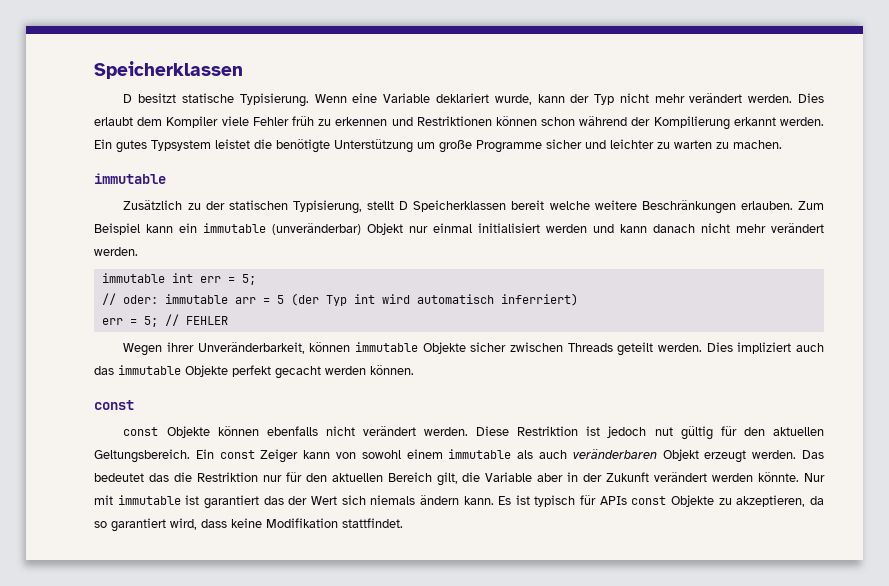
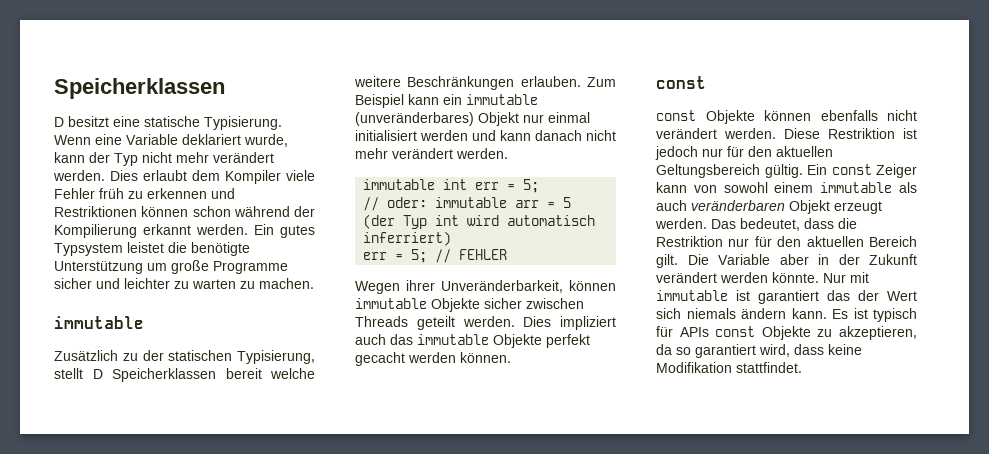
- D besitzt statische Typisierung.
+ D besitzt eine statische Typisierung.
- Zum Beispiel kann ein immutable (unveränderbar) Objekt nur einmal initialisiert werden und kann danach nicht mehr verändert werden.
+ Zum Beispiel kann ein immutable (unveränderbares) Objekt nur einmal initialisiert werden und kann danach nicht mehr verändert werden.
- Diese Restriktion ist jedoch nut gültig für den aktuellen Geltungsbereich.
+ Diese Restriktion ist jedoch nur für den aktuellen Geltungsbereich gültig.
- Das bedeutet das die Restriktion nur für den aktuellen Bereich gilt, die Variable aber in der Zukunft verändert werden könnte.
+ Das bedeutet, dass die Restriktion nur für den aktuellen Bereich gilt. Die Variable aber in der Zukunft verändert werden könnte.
---
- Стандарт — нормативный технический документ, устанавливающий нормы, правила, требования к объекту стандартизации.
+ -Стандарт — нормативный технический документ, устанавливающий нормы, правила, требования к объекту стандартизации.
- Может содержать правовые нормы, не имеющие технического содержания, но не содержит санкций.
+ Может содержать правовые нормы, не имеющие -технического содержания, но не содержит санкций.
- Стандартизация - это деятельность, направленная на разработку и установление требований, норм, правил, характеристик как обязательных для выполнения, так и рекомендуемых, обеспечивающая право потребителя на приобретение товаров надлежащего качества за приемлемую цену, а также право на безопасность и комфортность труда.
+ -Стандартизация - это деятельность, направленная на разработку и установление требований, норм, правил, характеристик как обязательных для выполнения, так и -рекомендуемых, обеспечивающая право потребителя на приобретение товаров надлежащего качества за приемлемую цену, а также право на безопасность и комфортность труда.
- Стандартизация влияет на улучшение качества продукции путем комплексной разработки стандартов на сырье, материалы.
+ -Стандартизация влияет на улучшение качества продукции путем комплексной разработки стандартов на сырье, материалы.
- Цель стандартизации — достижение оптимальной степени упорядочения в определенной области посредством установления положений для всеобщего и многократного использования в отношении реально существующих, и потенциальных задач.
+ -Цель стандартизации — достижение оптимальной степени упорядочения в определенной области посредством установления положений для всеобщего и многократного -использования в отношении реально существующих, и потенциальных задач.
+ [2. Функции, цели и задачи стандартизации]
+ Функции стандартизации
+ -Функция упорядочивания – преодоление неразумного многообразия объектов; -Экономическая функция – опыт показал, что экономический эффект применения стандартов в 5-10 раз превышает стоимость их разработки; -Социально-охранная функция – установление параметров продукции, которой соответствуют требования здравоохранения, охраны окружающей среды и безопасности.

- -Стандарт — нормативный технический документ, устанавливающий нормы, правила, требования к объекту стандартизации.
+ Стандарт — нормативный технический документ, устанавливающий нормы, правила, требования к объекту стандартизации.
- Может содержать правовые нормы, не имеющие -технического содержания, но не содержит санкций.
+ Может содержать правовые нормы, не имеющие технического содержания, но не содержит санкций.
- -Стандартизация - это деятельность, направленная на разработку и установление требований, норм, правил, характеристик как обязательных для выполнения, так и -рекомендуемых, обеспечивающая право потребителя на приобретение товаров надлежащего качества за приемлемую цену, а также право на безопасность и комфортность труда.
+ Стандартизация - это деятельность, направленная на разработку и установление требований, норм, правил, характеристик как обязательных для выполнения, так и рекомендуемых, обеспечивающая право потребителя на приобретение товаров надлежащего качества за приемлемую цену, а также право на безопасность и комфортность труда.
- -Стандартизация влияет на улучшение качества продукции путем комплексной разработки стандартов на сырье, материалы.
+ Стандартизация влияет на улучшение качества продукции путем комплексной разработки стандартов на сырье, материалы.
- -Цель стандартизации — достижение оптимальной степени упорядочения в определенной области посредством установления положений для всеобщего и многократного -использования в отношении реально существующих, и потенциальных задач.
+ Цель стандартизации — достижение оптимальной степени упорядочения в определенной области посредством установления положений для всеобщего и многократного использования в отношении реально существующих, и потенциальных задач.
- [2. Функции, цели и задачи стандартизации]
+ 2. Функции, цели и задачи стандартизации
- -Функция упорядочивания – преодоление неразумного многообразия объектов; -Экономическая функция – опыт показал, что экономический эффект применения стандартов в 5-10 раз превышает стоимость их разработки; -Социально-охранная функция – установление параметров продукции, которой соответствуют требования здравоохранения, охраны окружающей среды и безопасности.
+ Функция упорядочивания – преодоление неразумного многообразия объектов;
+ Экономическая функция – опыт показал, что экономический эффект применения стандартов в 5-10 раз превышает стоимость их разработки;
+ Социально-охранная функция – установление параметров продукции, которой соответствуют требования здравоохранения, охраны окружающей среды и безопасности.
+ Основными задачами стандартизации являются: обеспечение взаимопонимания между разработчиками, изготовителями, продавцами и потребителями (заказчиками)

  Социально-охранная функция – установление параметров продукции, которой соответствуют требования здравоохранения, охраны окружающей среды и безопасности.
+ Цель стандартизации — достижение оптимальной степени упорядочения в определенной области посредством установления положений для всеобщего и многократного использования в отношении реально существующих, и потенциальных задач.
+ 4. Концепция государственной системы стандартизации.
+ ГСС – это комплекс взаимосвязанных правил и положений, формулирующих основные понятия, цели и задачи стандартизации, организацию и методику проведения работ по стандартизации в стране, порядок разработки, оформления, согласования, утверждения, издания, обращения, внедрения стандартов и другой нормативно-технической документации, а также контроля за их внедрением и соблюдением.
---
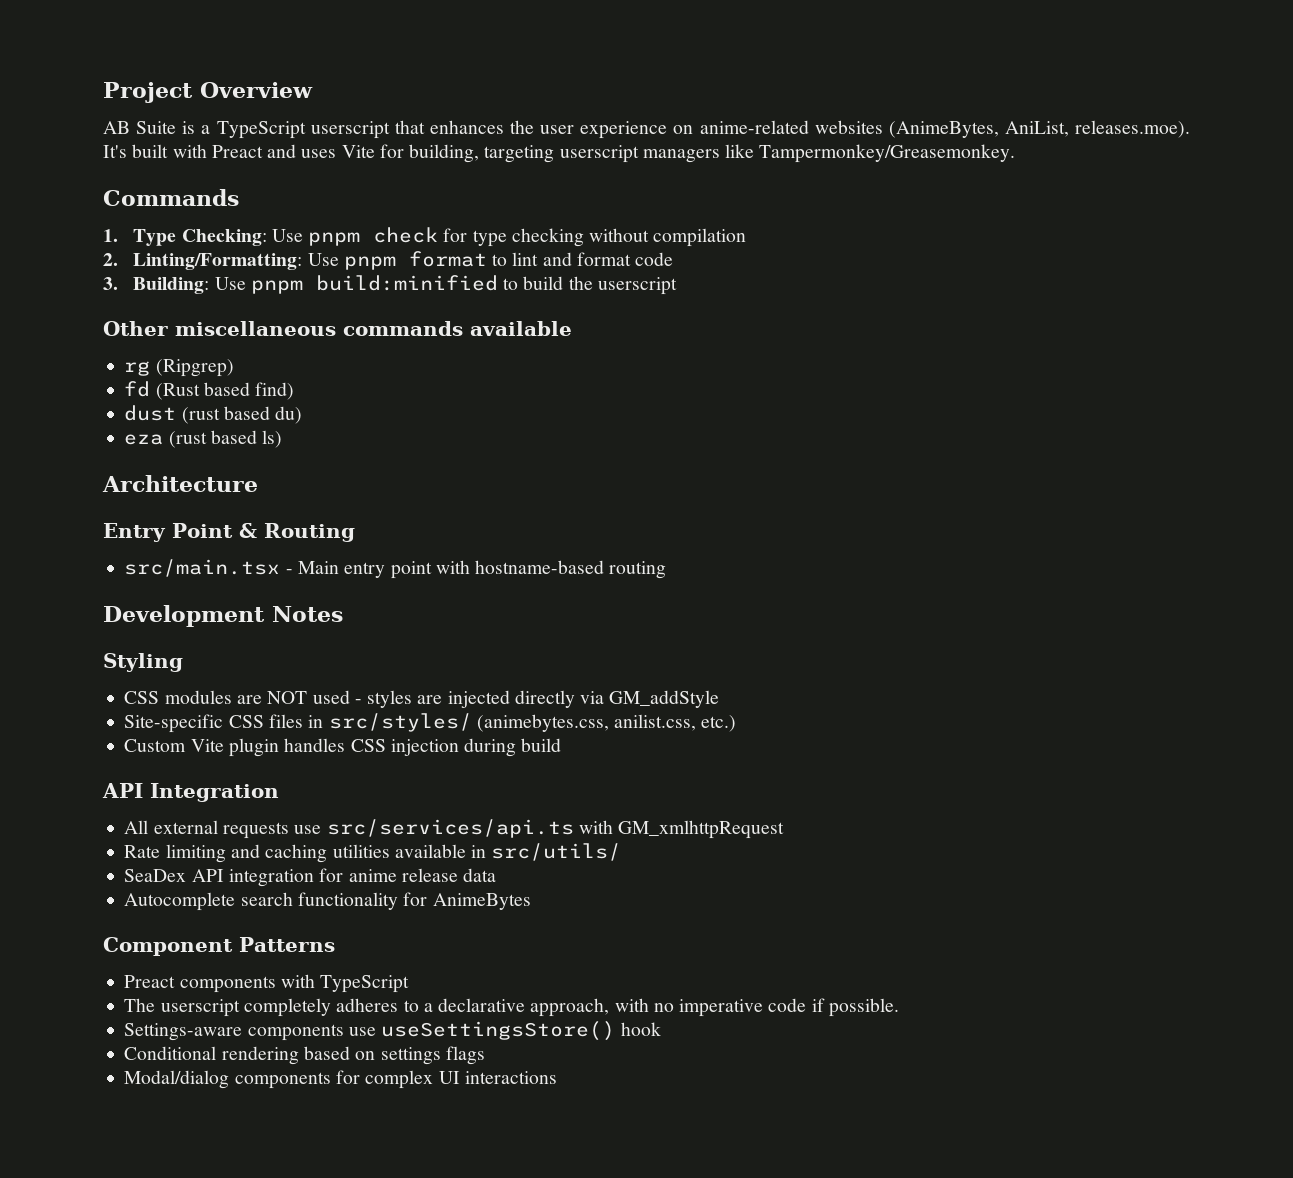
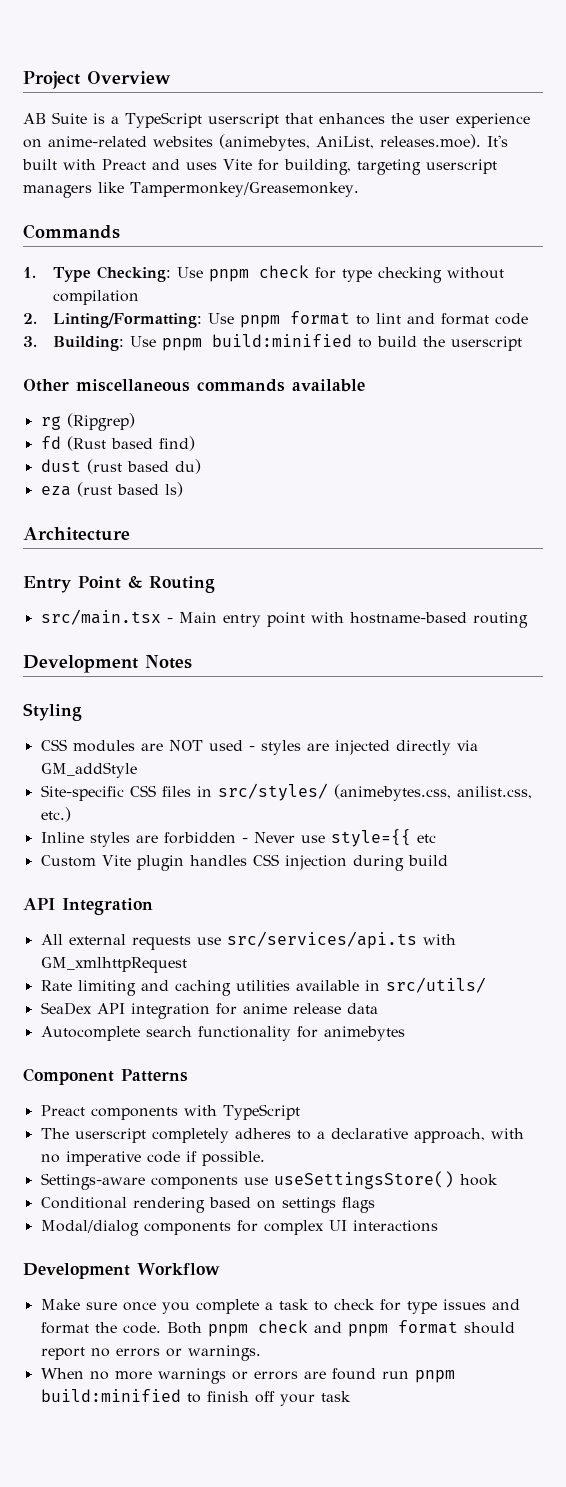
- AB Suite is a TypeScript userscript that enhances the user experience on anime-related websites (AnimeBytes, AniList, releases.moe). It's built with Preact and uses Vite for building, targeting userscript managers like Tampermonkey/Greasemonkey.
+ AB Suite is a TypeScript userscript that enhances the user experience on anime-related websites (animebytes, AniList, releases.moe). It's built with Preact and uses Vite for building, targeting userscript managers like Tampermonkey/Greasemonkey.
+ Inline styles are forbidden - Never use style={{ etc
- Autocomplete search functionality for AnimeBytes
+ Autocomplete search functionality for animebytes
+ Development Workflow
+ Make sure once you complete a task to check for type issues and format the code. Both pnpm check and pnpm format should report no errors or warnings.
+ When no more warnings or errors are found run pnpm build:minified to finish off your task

### Task details
The lines that contain the word "Autocomplete" are wanted; copy each of them from the records.

### Task solution
- Autocomplete search functionality for AnimeBytes
+ Autocomplete search functionality for animebytes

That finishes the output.